*** Information provided
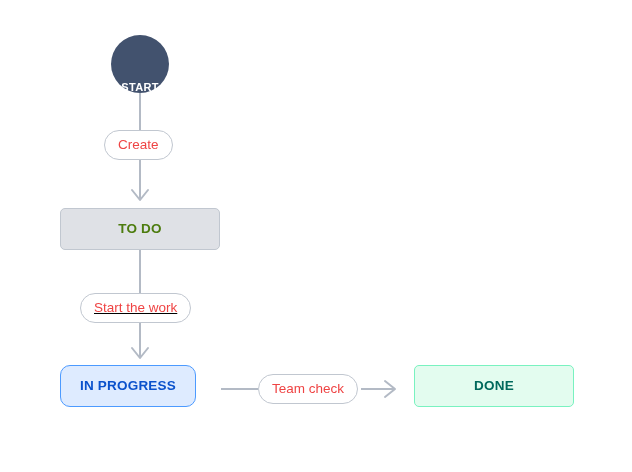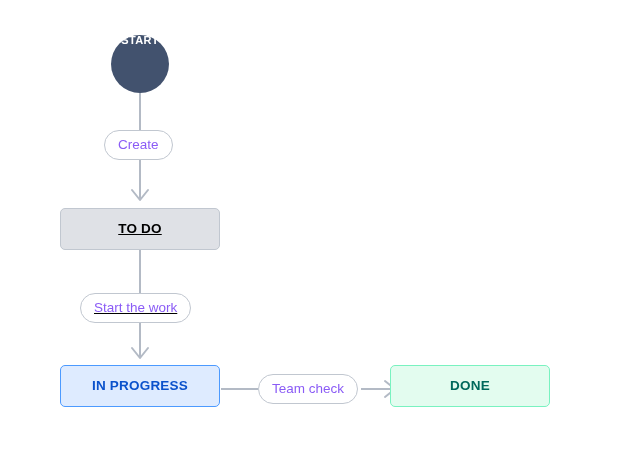--- a/index.html
+++ b/index.html
@@ -34,21 +34,21 @@
   
   .start-node {
     position: absolute;
     left: 111px;
     top: 35px;
     width: 58px;
     height: 58px;
     border-radius: 50%;
     background: #42526e;
     display: flex;
-    align-items: flex-start;
+    align-items: flex-end;
     justify-content: center;
   }
   .start-node .label {
     color: #ffffff;
     font-size: 11px;
     font-weight: bold;
     letter-spacing: 0.3px;
     line-height: 1;
   }
 
@@ -71,33 +71,34 @@
     line-height: 1;
   }
 
   .status-todo {
     left: 60px;
     top: 208px;
     width: 160px;
     background: #dfe1e6;
     border-color: #c1c7d0;
   }
-  .status-todo .label { color: #000000; text-decoration: underline; }
+  .status-todo .label { color: #4d7c0f; }
 
   .status-inprogress {
     left: 60px;
     top: 365px;
-    width: 160px;
+    width: 136px;
     background: #deebff;
     border-color: #4c9aff;
+    border-radius: 10px;
   }
   .status-inprogress .label { color: #0b52cc; }
 
   .status-done {
-    left: 390px;
+    left: 414px;
     top: 365px;
     width: 160px;
     background: #e3fcef;
     border-color: #79f2c0;
   }
   .status-done .label { color: #00695c; }
 
   
   .transition-pill {
     position: absolute;
@@ -106,21 +107,21 @@
     background: #ffffff;
     border: 1px solid #c1c7d0;
     border-radius: 16px;
     display: flex;
     align-items: center;
     justify-content: center;
     padding: 0 13px;
   }
   .transition-pill .label {
     font-size: 13.5px;
-    color: #8b5cf6;
+    color: #ef4444;
     line-height: 1;
     white-space: nowrap;
   }
 
   .pill-create        { left: 104px; top: 130px; }
   .pill-start-work    { left:  80px; top: 293px; text-decoration: underline; }
   .pill-team-check    { left: 258px; top: 374px; align-items: center; }
 </style>
 </head>
 <body>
******
→ Try it: Give back every line of the material above word for word, leaving out the pictures.

→ Answer area:
--- a/index.html
+++ b/index.html
@@ -34,21 +34,21 @@
   
   .start-node {
     position: absolute;
     left: 111px;
     top: 35px;
     width: 58px;
     height: 58px;
     border-radius: 50%;
     background: #42526e;
     display: flex;
-    align-items: flex-start;
+    align-items: flex-end;
     justify-content: center;
   }
   .start-node .label {
     color: #ffffff;
     font-size: 11px;
     font-weight: bold;
     letter-spacing: 0.3px;
     line-height: 1;
   }
 
@@ -71,33 +71,34 @@
     line-height: 1;
   }
 
   .status-todo {
     left: 60px;
     top: 208px;
     width: 160px;
     background: #dfe1e6;
     border-color: #c1c7d0;
   }
-  .status-todo .label { color: #000000; text-decoration: underline; }
+  .status-todo .label { color: #4d7c0f; }
 
   .status-inprogress {
     left: 60px;
     top: 365px;
-    width: 160px;
+    width: 136px;
     background: #deebff;
     border-color: #4c9aff;
+    border-radius: 10px;
   }
   .status-inprogress .label { color: #0b52cc; }
 
   .status-done {
-    left: 390px;
+    left: 414px;
     top: 365px;
     width: 160px;
     background: #e3fcef;
     border-color: #79f2c0;
   }
   .status-done .label { color: #00695c; }
 
   
   .transition-pill {
     position: absolute;
@@ -106,21 +107,21 @@
     background: #ffffff;
     border: 1px solid #c1c7d0;
     border-radius: 16px;
     display: flex;
     align-items: center;
     justify-content: center;
     padding: 0 13px;
   }
   .transition-pill .label {
     font-size: 13.5px;
-    color: #8b5cf6;
+    color: #ef4444;
     line-height: 1;
     white-space: nowrap;
   }
 
   .pill-create        { left: 104px; top: 130px; }
   .pill-start-work    { left:  80px; top: 293px; text-decoration: underline; }
   .pill-team-check    { left: 258px; top: 374px; align-items: center; }
 </style>
 </head>
 <body>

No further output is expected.